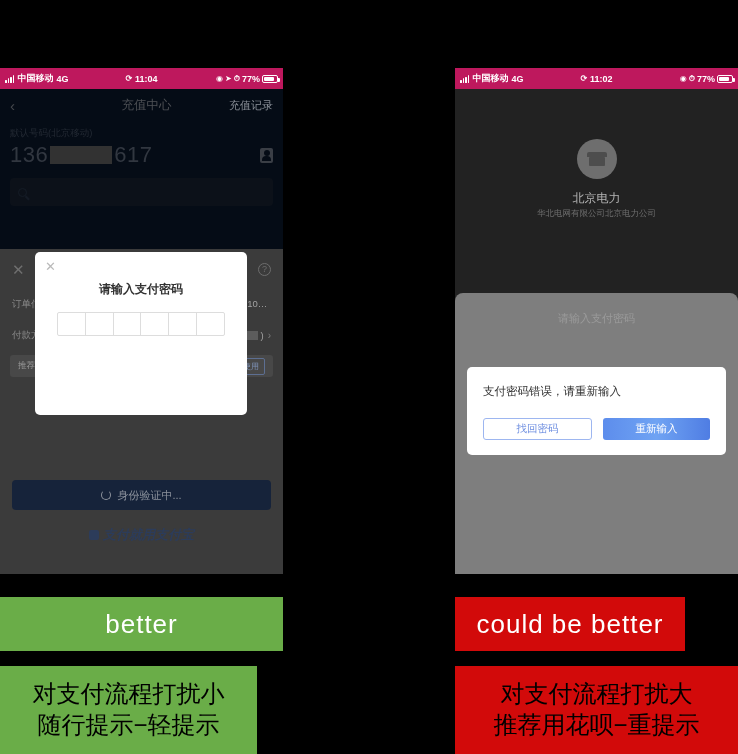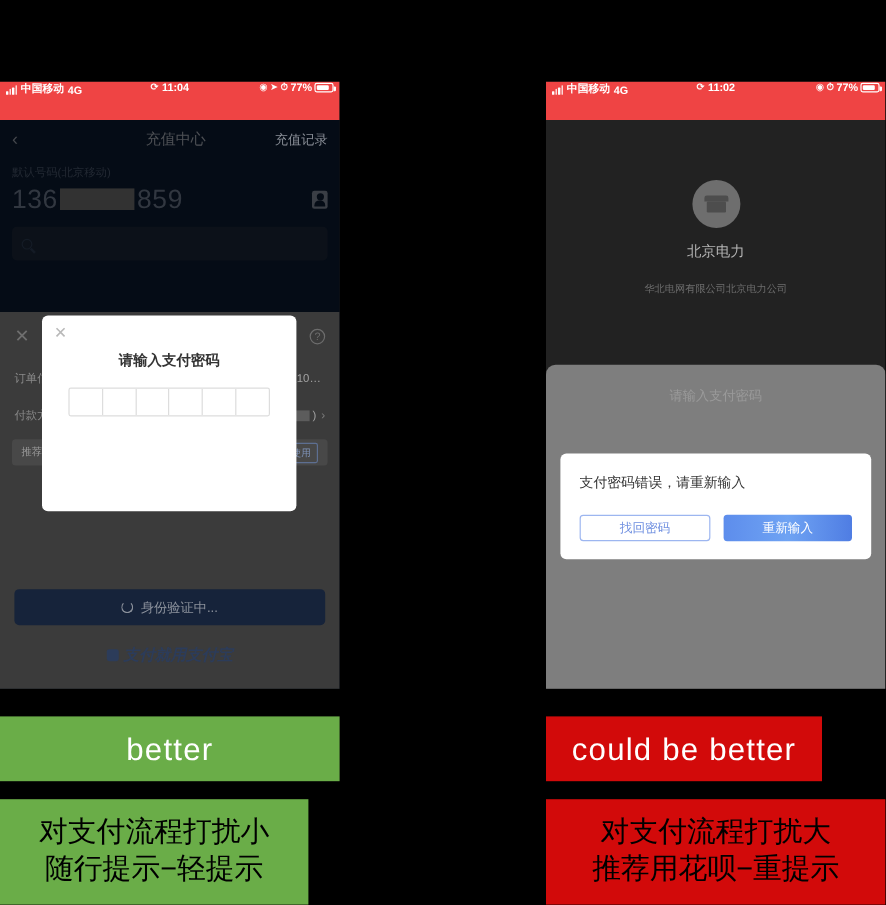--- a/index.html
+++ b/index.html
@@ -11,22 +11,22 @@
   }
   #stage { position: relative; width: 738px; height: 754px; background: #000; }
 
   
   .phone { position: absolute; top: 68px; width: 283px; height: 506px; overflow: hidden; background: #1b1b1b; }
   .phone.left  { left: 0px; }
   .phone.right { left: 455px; }
 
   
   .statusbar {
-    position: relative; height: 32px; background: #ef4444; color: #fff;
-    display: flex; align-items: flex-start; font-size: 9px; font-weight: bold;
+    position: relative; height: 21px; background: #be185d; color: #fff;
+    display: flex; align-items: center; font-size: 9px; font-weight: bold;
     padding: 0 5px;
   }
   .sb-left { display: flex; align-items: center; gap: 3px; }
   .sb-center { position: absolute; left: 0; right: 0; text-align: center;
                display: flex; align-items: center; justify-content: center; gap: 3px; }
   .sb-right { margin-left: auto; display: flex; align-items: center; gap: 2px; position: relative; z-index: 2; }
   .bars { display: inline-flex; align-items: flex-end; gap: 1px; height: 8px; }
   .bars i { display: block; width: 1.6px; background: #fff; border-radius: .5px; }
   .bars i:nth-child(1){height:3px;} .bars i:nth-child(2){height:4.5px;}
   .bars i:nth-child(3){height:6px;} .bars i:nth-child(4){height:8px;}
@@ -104,21 +104,21 @@
   
   .merchant { position: relative; height: 489px; background: #222222; }
   .m-body { padding-top: 50px; text-align: center; }
   .m-avatar { width: 40px; height: 40px; border-radius: 50%; background: #6e6e6e; margin: 0 auto;
               position: relative; }
   .m-avatar::before { content:""; position:absolute; left:10px; top:13px; width:20px; height:5px;
               background:#4d4d4d; border-radius:2px 2px 0 0; }
   .m-avatar::after { content:""; position:absolute; left:12px; top:18px; width:16px; height:9px;
               background:#4d4d4d; border-radius:1px; }
   .m-name { margin-top: 11px; font-size: 12px; color: #b5b5b5; }
-  .m-sub { margin-top: 17px; font-size: 8.5px; color: #6d6d6d; }
+  .m-sub { margin-top: 1px; font-size: 8.5px; color: #6d6d6d; }
 
   .sheet2 { position: absolute; left: 0; right: 0; top: 204px; bottom: 0;
             background: #7e7e7e; border-radius: 8px 8px 0 0; }
   .sheet2-title { text-align: center; margin-top: 18px; font-size: 11px; color: #9a9a9a; }
   .sheet2-link { position: absolute; right: 16px; top: 100px; font-size: 9px; color: #8a92b8; }
 
   .alert { position: absolute; left: 12px; top: 278px; width: 259px; background: #fff;
            border-radius: 5px; padding: 17px 16px 15px; }
   .alert-msg { font-size: 11.5px; color: #333; }
   .alert-actions { display: flex; gap: 11px; margin-top: 19px; }
@@ -180,21 +180,21 @@
         <span class="nav-title">充值中心</span>
         <span class="nav-right">充值记录</span>
       </div>
 
       <div class="sub-label">默认号码(北京移动)</div>
 
       <div class="phone-row">
         <span class="phone-num">
           <span>136</span>
           <span class="redact" style="width:62px;margin:0 2px;"></span>
-          <span>859</span>
+          <span>617</span>
         </span>
         <span class="contact-ico"></span>
       </div>
 
       <div class="searchbar">
         <span class="search-ico"></span>
       </div>
 
       <div class="scrim"></div>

________________

**REQUIRED WORK:** Set the preceding data down again word for word, omitting images.

**REPLY TO THE TASK:**
--- a/index.html
+++ b/index.html
@@ -11,22 +11,22 @@
   }
   #stage { position: relative; width: 738px; height: 754px; background: #000; }
 
   
   .phone { position: absolute; top: 68px; width: 283px; height: 506px; overflow: hidden; background: #1b1b1b; }
   .phone.left  { left: 0px; }
   .phone.right { left: 455px; }
 
   
   .statusbar {
-    position: relative; height: 32px; background: #ef4444; color: #fff;
-    display: flex; align-items: flex-start; font-size: 9px; font-weight: bold;
+    position: relative; height: 21px; background: #be185d; color: #fff;
+    display: flex; align-items: center; font-size: 9px; font-weight: bold;
     padding: 0 5px;
   }
   .sb-left { display: flex; align-items: center; gap: 3px; }
   .sb-center { position: absolute; left: 0; right: 0; text-align: center;
                display: flex; align-items: center; justify-content: center; gap: 3px; }
   .sb-right { margin-left: auto; display: flex; align-items: center; gap: 2px; position: relative; z-index: 2; }
   .bars { display: inline-flex; align-items: flex-end; gap: 1px; height: 8px; }
   .bars i { display: block; width: 1.6px; background: #fff; border-radius: .5px; }
   .bars i:nth-child(1){height:3px;} .bars i:nth-child(2){height:4.5px;}
   .bars i:nth-child(3){height:6px;} .bars i:nth-child(4){height:8px;}
@@ -104,21 +104,21 @@
   
   .merchant { position: relative; height: 489px; background: #222222; }
   .m-body { padding-top: 50px; text-align: center; }
   .m-avatar { width: 40px; height: 40px; border-radius: 50%; background: #6e6e6e; margin: 0 auto;
               position: relative; }
   .m-avatar::before { content:""; position:absolute; left:10px; top:13px; width:20px; height:5px;
               background:#4d4d4d; border-radius:2px 2px 0 0; }
   .m-avatar::after { content:""; position:absolute; left:12px; top:18px; width:16px; height:9px;
               background:#4d4d4d; border-radius:1px; }
   .m-name { margin-top: 11px; font-size: 12px; color: #b5b5b5; }
-  .m-sub { margin-top: 17px; font-size: 8.5px; color: #6d6d6d; }
+  .m-sub { margin-top: 1px; font-size: 8.5px; color: #6d6d6d; }
 
   .sheet2 { position: absolute; left: 0; right: 0; top: 204px; bottom: 0;
             background: #7e7e7e; border-radius: 8px 8px 0 0; }
   .sheet2-title { text-align: center; margin-top: 18px; font-size: 11px; color: #9a9a9a; }
   .sheet2-link { position: absolute; right: 16px; top: 100px; font-size: 9px; color: #8a92b8; }
 
   .alert { position: absolute; left: 12px; top: 278px; width: 259px; background: #fff;
            border-radius: 5px; padding: 17px 16px 15px; }
   .alert-msg { font-size: 11.5px; color: #333; }
   .alert-actions { display: flex; gap: 11px; margin-top: 19px; }
@@ -180,21 +180,21 @@
         <span class="nav-title">充值中心</span>
         <span class="nav-right">充值记录</span>
       </div>
 
       <div class="sub-label">默认号码(北京移动)</div>
 
       <div class="phone-row">
         <span class="phone-num">
           <span>136</span>
           <span class="redact" style="width:62px;margin:0 2px;"></span>
-          <span>859</span>
+          <span>617</span>
         </span>
         <span class="contact-ico"></span>
       </div>
 
       <div class="searchbar">
         <span class="search-ico"></span>
       </div>
 
       <div class="scrim"></div>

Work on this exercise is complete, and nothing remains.